著者
沢山 美果子
出版者
順正短期大学
雑誌
基盤研究(C)
巻号頁・発行日
2004

本研究の目的は、仙台藩領内に残された懐胎、出産をめぐる史料を手がかりに、近世民衆の生命観と身体観を明らかにすることにある。またその特色は、1)死胎、流産に関わる死胎披露書という個別の女性たちの妊娠、出産のプロセスにせまる事が出来る史料を手がかりに、女性たちの労働と身体観、そして胎児、赤子の生命観の内実にせまること、2)近年、各地域をフィールドに進展してきた生命観、身体観をめぐる研究に学びつつ、今まで収集した仙台藩東山地方の史料の読み直しも含めて、身体観、生命観を明らかにするという点にある。なお仙台藩の支藩である一関藩のことを含めた検討については別に発表した(研究発表、参照)ので、報告書では、仙台藩領内を中心に、近世民衆の生命観と身体観への接近を意図した。その結果明らかになったことは四点ある。一つは、仙台藩の赤子養育仕法、そして一関藩の育子仕法が人々にとって持った歴史的意味である。妊娠、出産について厳しく管理する懐胎・出産取締りの制度は、むしろ人々の出生コントロールへの意思を意識化させる側面を持っていたという点である。
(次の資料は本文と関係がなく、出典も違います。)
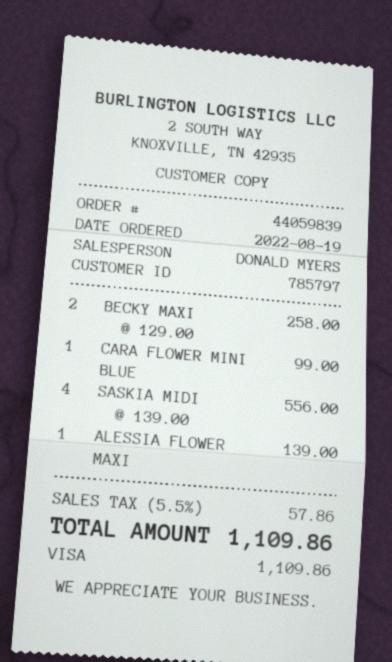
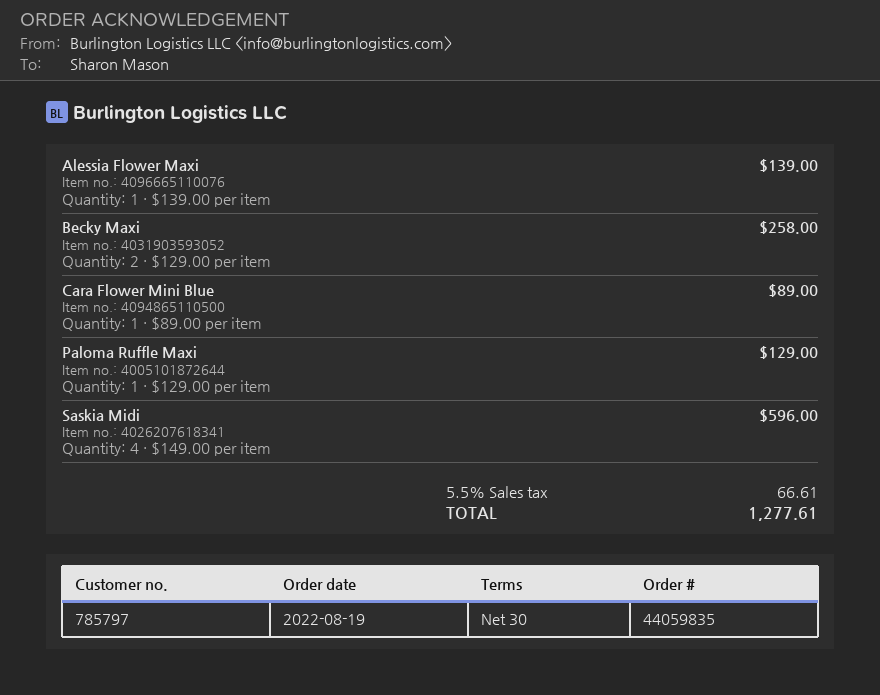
order number: 44059839 -> 44059835
CARA FLOWER MINI BLUE: 1 x 99.00 = 99.00 -> 1 x 89.00 = 89.00
SASKIA MIDI: 4 x 139.00 = 556.00 -> 4 x 149.00 = 596.00
Paloma Ruffle Maxi: none -> 1 x 129.00 = 129.00
tax: 5.5% = 57.86 -> 5.5% = 66.61
total: 1109.86 -> 1277.61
二つには妊娠・出産や堕胎・間引きをめぐる藩・共同体・家族と医者、産婆の関係、とくに人々の堕胎・間引きの要求に応じる民間の医者や産婆の存在が明らかとなった。三つには、流産、死胎、堕胎の方法に関する史料群を読み解くことで民衆の出生コントロールへの意思を明らかにすることができた。四つには、近世後期の診察記録や仙台藩領内に配布された薬を探るなかで、医者の診察記録は民衆の生命観、身体観を探る上での重要な手がかりがあることが明らかとなった。